Aroundtown SA announces Voluntary Public Acquisition Offer for up to
47,451,773 shares of Grand City Properties S.A., publishes Consolidated
Financial Report for Financial Year 2025, and proposes Dividend Payment
combined with updated Dividend Policy
Grand Duchy of Luxembourg, March 4, 2026. The board of directors of
Aroundtown SA (“Aroundtown“) has resolved to offer to the shareholders of
Grand City Properties S.A. (“Grand City Properties“) to acquire up to
47,451,773 shares of Grand City Properties by way of a voluntary public
acquisition offer in the form of an exchange offer (the “Offer“).
Aroundtown will offer 4 existing shares of Aroundtown held in treasury as
consideration in exchange for 1 tendered share of Grand City Properties.

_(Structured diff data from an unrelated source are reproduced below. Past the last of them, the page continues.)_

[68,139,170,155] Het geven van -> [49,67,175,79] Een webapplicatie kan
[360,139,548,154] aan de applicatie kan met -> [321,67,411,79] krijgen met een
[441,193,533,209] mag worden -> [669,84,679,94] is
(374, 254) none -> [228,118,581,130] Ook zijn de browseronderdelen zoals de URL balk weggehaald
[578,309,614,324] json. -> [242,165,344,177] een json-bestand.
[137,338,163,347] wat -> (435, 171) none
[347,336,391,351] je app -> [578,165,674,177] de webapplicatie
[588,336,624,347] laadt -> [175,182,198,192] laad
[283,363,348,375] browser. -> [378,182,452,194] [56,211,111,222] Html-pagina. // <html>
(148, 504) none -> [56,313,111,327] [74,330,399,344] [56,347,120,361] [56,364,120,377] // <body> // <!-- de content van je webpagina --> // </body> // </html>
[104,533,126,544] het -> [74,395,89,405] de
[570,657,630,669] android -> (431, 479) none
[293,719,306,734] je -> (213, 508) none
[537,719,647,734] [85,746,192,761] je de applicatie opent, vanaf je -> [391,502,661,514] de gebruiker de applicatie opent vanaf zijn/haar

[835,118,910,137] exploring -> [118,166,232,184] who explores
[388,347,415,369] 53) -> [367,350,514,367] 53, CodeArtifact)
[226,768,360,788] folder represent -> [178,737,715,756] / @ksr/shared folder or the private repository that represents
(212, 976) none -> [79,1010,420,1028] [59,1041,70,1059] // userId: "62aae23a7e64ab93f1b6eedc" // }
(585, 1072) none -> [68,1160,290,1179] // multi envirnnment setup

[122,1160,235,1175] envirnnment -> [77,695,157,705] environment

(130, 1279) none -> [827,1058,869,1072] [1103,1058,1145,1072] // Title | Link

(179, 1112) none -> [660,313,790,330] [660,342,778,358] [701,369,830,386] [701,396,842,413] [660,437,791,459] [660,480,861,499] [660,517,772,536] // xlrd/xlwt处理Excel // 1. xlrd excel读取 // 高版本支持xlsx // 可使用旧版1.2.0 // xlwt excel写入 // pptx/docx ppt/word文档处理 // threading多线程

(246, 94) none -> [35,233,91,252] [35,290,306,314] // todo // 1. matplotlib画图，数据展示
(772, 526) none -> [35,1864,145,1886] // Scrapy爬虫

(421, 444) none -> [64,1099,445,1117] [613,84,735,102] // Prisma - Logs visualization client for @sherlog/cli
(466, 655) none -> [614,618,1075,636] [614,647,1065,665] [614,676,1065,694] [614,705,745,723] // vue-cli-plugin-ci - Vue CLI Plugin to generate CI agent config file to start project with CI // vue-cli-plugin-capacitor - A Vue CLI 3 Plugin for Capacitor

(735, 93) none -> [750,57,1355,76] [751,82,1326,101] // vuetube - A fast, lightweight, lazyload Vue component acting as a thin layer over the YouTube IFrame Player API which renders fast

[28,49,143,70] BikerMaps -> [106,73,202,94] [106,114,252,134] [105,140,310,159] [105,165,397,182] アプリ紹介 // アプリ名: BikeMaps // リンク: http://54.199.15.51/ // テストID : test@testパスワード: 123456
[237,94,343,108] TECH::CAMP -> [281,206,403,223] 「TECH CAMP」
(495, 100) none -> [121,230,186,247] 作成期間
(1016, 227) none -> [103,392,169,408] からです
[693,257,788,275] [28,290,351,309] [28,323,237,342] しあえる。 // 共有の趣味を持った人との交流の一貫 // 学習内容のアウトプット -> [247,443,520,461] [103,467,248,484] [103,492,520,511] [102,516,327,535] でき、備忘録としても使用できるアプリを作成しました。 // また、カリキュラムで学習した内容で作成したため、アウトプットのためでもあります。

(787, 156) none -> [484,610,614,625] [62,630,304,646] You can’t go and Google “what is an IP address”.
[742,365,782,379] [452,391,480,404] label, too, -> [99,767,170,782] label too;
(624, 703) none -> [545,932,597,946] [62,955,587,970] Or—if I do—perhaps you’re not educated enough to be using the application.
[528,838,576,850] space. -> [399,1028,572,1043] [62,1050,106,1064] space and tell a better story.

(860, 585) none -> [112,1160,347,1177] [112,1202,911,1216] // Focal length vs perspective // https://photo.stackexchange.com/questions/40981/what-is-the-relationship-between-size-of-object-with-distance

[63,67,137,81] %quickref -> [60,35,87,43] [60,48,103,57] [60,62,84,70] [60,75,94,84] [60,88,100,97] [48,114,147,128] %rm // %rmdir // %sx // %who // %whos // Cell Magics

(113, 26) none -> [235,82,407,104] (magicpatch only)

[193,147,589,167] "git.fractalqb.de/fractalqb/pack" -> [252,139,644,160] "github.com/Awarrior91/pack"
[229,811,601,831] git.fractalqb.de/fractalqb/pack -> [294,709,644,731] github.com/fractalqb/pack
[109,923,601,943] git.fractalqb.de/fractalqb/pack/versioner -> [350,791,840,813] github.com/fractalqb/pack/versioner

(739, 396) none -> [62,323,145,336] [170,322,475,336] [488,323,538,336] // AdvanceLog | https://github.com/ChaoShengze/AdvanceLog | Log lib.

The shares of Aroundtown exchanged for shares of Grand City Properties
will carry the dividend rights from January 1, 2025. The Offer will be
neither subject to the German Securities Acquisition and Takeover Act nor
the Luxembourg Takeover Act. The Offer will be limited to the maximum
holding of up to 89.5% of the share capital of GCP (including the shares
held prior to the Offer) and not subject to any minimum acceptance
threshold or other conditions. In case tendered shares together with the
existing shareholding exceed the maximum offer volume, all tendered shares
will be scaled back on a pro‑rata basis. The Offer is expected to conclude
by beginning of April. The final terms of the Offer will be set forth in
the full offer document to be published in the coming days.
Further, Aroundtown publishes the consolidated financial report for the
financial year ended on December 31, 2025 on March 4, 2026, i.e. earlier
than announced in Aroundtown’s previous communication.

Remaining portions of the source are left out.